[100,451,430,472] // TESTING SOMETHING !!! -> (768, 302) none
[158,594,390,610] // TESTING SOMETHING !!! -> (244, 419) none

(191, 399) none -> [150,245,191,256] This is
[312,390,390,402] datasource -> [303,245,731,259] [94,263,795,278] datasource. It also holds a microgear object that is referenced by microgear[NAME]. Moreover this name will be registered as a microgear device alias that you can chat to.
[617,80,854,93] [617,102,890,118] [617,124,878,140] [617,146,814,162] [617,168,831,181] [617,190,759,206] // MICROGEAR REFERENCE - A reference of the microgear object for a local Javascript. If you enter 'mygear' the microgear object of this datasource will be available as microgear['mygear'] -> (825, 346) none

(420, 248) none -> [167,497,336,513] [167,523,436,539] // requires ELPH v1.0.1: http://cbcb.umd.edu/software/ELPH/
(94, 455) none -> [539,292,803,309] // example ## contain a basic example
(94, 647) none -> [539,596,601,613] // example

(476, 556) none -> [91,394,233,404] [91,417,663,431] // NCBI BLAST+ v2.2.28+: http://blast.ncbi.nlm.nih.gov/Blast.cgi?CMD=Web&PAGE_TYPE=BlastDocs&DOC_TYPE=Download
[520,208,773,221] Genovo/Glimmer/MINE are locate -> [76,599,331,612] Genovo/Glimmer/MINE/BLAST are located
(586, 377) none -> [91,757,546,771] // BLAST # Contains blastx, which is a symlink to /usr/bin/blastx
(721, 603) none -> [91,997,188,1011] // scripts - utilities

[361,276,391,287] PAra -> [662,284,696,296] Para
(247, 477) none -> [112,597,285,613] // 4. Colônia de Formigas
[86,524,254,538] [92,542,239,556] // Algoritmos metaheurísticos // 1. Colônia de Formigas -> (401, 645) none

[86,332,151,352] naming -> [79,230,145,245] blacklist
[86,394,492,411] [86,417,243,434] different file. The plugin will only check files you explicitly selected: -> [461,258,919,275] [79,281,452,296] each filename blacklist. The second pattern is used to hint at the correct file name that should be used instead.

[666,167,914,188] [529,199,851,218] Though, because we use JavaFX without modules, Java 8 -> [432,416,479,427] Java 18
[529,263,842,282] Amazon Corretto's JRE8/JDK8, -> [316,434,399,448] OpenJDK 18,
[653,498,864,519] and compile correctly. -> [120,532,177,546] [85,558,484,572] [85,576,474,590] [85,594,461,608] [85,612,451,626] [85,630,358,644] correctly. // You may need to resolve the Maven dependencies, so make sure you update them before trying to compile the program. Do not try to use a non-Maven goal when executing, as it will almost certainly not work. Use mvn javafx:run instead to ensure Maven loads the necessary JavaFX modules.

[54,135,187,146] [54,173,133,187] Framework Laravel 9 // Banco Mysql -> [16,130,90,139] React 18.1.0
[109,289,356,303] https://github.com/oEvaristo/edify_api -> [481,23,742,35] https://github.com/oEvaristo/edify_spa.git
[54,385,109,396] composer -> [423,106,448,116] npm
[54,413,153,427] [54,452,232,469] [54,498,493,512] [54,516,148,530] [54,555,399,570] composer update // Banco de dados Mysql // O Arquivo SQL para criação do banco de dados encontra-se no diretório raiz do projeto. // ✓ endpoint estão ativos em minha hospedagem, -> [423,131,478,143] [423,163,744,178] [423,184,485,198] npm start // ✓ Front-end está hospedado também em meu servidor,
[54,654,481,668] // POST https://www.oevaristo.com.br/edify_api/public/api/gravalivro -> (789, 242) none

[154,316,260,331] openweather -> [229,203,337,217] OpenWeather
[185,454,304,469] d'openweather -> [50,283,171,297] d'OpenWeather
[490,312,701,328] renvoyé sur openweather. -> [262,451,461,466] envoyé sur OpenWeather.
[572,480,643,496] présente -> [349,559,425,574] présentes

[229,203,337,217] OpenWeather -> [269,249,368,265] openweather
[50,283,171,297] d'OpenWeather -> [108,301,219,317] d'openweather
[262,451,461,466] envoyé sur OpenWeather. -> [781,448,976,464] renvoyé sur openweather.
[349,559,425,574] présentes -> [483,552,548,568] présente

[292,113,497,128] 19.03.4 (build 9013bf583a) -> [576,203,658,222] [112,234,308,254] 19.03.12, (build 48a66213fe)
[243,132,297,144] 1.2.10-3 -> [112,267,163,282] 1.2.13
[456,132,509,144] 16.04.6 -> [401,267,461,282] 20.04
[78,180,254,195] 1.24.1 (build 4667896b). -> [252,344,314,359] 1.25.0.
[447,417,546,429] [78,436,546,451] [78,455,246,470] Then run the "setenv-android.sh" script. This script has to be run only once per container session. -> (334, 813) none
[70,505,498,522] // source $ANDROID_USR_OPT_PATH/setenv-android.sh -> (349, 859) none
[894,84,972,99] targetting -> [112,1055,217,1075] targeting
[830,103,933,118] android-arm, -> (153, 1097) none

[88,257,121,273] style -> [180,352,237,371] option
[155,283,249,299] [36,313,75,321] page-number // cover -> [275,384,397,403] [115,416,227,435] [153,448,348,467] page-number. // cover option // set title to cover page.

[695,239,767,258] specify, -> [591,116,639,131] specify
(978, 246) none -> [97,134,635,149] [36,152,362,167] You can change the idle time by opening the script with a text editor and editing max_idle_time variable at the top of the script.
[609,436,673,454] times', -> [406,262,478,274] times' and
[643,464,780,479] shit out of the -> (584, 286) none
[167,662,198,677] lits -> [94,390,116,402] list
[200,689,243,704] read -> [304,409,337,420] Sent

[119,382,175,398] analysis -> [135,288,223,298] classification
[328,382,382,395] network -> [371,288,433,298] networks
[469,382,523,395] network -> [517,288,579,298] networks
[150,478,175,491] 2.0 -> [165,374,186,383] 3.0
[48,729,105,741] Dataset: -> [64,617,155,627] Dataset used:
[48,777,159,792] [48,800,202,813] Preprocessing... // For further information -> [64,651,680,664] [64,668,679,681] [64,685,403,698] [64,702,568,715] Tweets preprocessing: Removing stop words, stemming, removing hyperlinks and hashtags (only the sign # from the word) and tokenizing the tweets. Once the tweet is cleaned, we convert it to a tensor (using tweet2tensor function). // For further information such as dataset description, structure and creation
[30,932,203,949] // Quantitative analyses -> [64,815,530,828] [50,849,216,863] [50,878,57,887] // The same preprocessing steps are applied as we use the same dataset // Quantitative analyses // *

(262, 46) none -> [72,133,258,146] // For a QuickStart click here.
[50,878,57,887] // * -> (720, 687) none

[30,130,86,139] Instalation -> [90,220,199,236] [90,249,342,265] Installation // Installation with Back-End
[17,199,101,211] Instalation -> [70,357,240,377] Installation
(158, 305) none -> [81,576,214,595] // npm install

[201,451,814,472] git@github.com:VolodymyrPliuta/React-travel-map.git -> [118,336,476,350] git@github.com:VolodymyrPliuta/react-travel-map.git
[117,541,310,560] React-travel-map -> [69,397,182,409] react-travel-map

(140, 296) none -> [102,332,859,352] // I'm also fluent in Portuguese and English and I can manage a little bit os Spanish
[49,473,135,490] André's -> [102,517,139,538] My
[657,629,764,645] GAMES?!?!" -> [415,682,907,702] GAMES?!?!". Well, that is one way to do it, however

Assigned task.
After locating the line holding "(247, 477) none" above, output exactly that line and every line after it through the line holding "[54,413,153,427] [54,452,232,469] [54,498,493,512]". Include nothing else.

Task solution.
(247, 477) none -> [112,597,285,613] // 4. Colônia de Formigas
[86,524,254,538] [92,542,239,556] // Algoritmos metaheurísticos // 1. Colônia de Formigas -> (401, 645) none

[86,332,151,352] naming -> [79,230,145,245] blacklist
[86,394,492,411] [86,417,243,434] different file. The plugin will only check files you explicitly selected: -> [461,258,919,275] [79,281,452,296] each filename blacklist. The second pattern is used to hint at the correct file name that should be used instead.

[666,167,914,188] [529,199,851,218] Though, because we use JavaFX without modules, Java 8 -> [432,416,479,427] Java 18
[529,263,842,282] Amazon Corretto's JRE8/JDK8, -> [316,434,399,448] OpenJDK 18,
[653,498,864,519] and compile correctly. -> [120,532,177,546] [85,558,484,572] [85,576,474,590] [85,594,461,608] [85,612,451,626] [85,630,358,644] correctly. // You may need to resolve the Maven dependencies, so make sure you update them before trying to compile the program. Do not try to use a non-Maven goal when executing, as it will almost certainly not work. Use mvn javafx:run instead to ensure Maven loads the necessary JavaFX modules.

[54,135,187,146] [54,173,133,187] Framework Laravel 9 // Banco Mysql -> [16,130,90,139] React 18.1.0
[109,289,356,303] https://github.com/oEvaristo/edify_api -> [481,23,742,35] https://github.com/oEvaristo/edify_spa.git
[54,385,109,396] composer -> [423,106,448,116] npm
[54,413,153,427] [54,452,232,469] [54,498,493,512] [54,516,148,530] [54,555,399,570] composer update // Banco de dados Mysql // O Arquivo SQL para criação do banco de dados encontra-se no diretório raiz do projeto. // ✓ endpoint estão ativos em minha hospedagem, -> [423,131,478,143] [423,163,744,178] [423,184,485,198] npm start // ✓ Front-end está hospedado também em meu servidor,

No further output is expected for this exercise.